Ilustrasi Fenomena Kekerasan Seksual untuk Desain Motif Kemeja
DOI:
https://doi.org/10.59997/hastagina.v2i02.1855Kata Kunci:
Ilustrasi, Kekerasan Seksual, KemejaAbstrak
Berdasarkan pengumpulan data milik Kementerian Pemberdayaan Perempuan dan Perlindungan Anak, fenomena kekerasan seksual meningkat dari tahun 2019 hingga tahun 2021. Konsep fenomena kekerasan seksual diangkat untuk menyampaikan kepada masyarakat bahwa dampak yang dialami korban kekerasan seksual tidak hanya dari pelaku melainkan perkataan dan stigma masyarakat memandang buruk terhadap korban. Metode yang digunakan pada perancangan ini adalah metode pendekatan proses desain Palgunadi yaitu, proses eksplorasi, proses ekstrasi, dan titik terminasi. Proses eksplorasi, dalam hal ini penelusuran mengenai perilaku manusia dan kekerasan seksual. Proses Ekstrasi, merangkum hal yang terkait dengan perilaku manusia dan kekerasan seksual.
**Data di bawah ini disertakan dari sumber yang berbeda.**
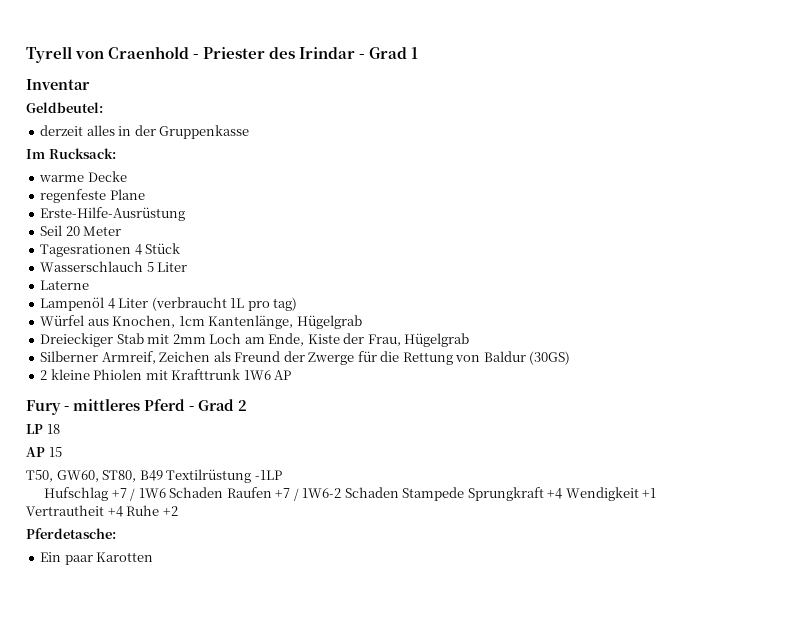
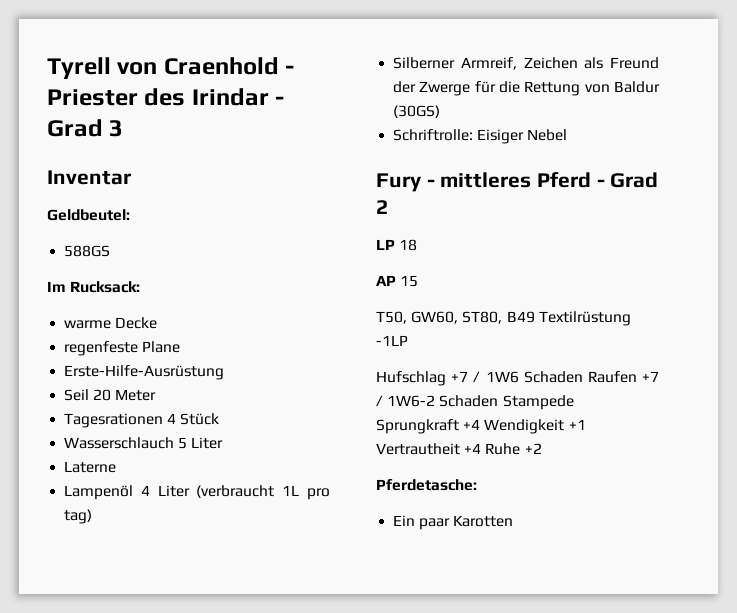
[411,47,419,59] 1 -> [109,120,124,137] 3
[40,125,250,139] derzeit alles in der Gruppenkasse -> [64,245,111,257] 588GS
[40,315,362,329] [40,333,470,347] // Würfel aus Knochen, 1cm Kantenlänge, Hügelgrab // Dreieckiger Stab mit 2mm Loch am Ende, Kiste der Frau, Hügelgrab -> (93, 516) none
[40,369,292,380] 2 kleine Phiolen mit Krafttrunk 1W6 AP -> [393,129,568,144] Schriftrolle: Eisiger Nebel

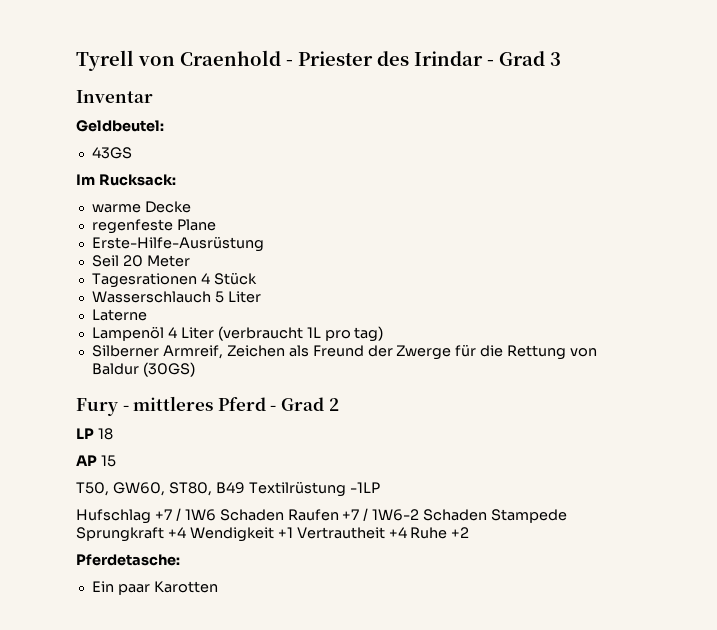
[64,245,111,257] 588GS -> [91,147,132,159] 43GS
[393,129,568,144] // Schriftrolle: Eisiger Nebel -> (195, 369) none

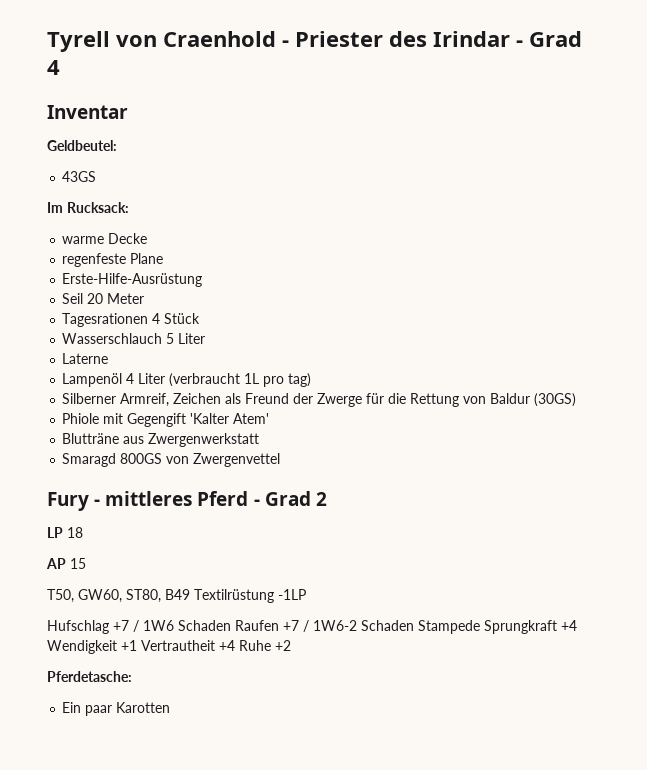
[550,52,561,66] 3 -> [47,60,60,75] 4
(195, 369) none -> [62,413,270,427] [62,433,260,447] [62,453,281,467] // Phiole mit Gegengift 'Kalter Atem' // Blutträne aus Zwergenwerkstatt // Smaragd 800GS von Zwergenvettel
Titik Terminasi, perencanaan perancangan dibuat berdasarkan perilaku manusia dalam fenomena kekerasan seksual dengan menginterpretasikan perilaku hewan berupa hewan dan benda mati, serta menjadikan beberapa karya lukisan, kejadian, dan legenda sebagai sumber inspirasi. Hasil perancangan ini berupa 8 desain diantaranya ada 3 desain yang direalisasikan menjadi produk kemeja kasual dengan konsep fenomena kekerasan seksual yang divisualisasikan dengan teknik ilustrasi.